= Brief =
Could the data below be retyped exactly, without its pictures?

(Before and after images)
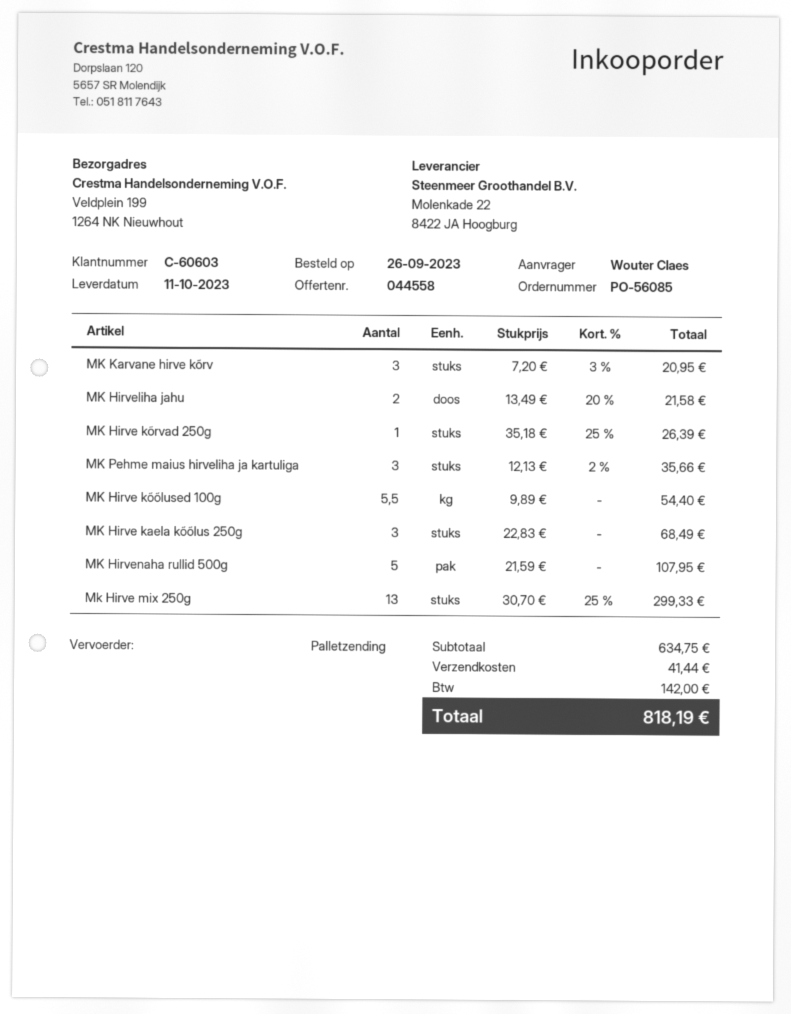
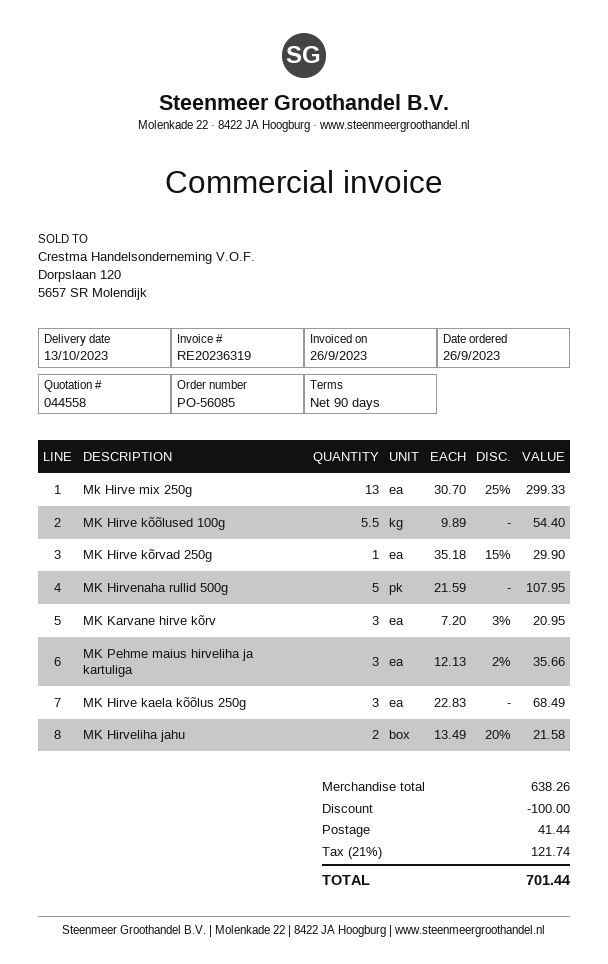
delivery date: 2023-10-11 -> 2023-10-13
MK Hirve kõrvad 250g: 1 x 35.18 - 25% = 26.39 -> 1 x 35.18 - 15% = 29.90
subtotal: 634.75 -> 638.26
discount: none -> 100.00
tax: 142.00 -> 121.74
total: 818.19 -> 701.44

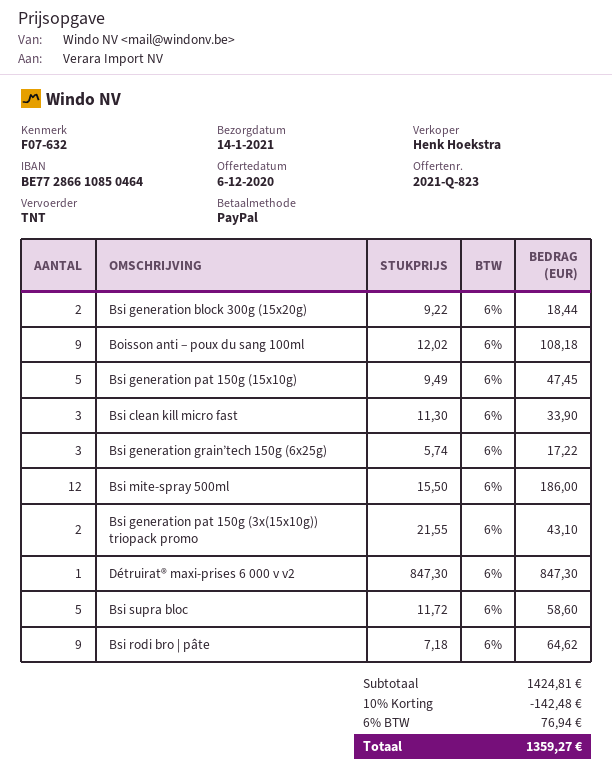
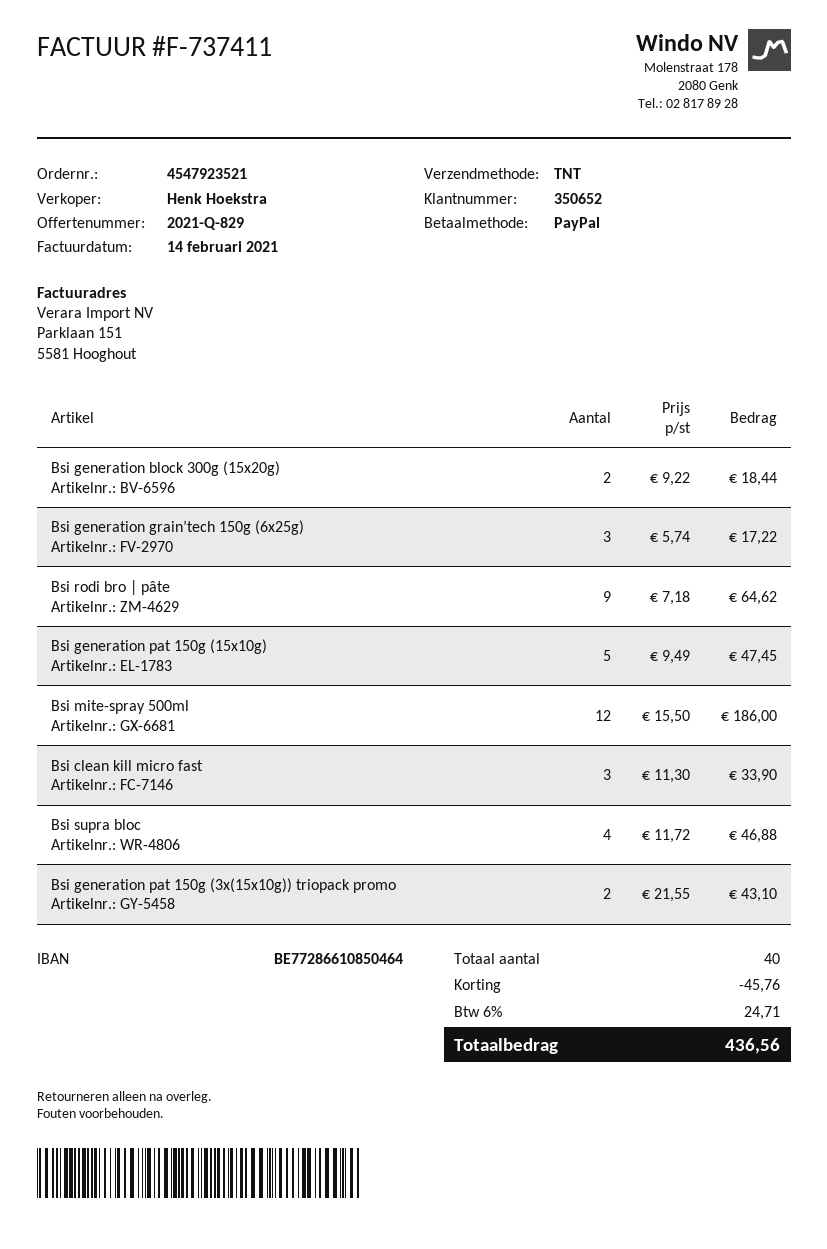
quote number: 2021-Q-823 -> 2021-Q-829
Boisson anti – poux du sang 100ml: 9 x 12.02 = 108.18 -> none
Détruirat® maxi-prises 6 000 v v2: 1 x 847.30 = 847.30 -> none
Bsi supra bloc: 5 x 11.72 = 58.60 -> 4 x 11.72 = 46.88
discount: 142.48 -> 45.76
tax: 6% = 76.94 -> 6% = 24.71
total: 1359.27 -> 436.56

= Output of the task =
delivery date: 2023-10-11 -> 2023-10-13
MK Hirve kõrvad 250g: 1 x 35.18 - 25% = 26.39 -> 1 x 35.18 - 15% = 29.90
subtotal: 634.75 -> 638.26
discount: none -> 100.00
tax: 142.00 -> 121.74
total: 818.19 -> 701.44

quote number: 2021-Q-823 -> 2021-Q-829
Boisson anti – poux du sang 100ml: 9 x 12.02 = 108.18 -> none
Détruirat® maxi-prises 6 000 v v2: 1 x 847.30 = 847.30 -> none
Bsi supra bloc: 5 x 11.72 = 58.60 -> 4 x 11.72 = 46.88
discount: 142.48 -> 45.76
tax: 6% = 76.94 -> 6% = 24.71
total: 1359.27 -> 436.56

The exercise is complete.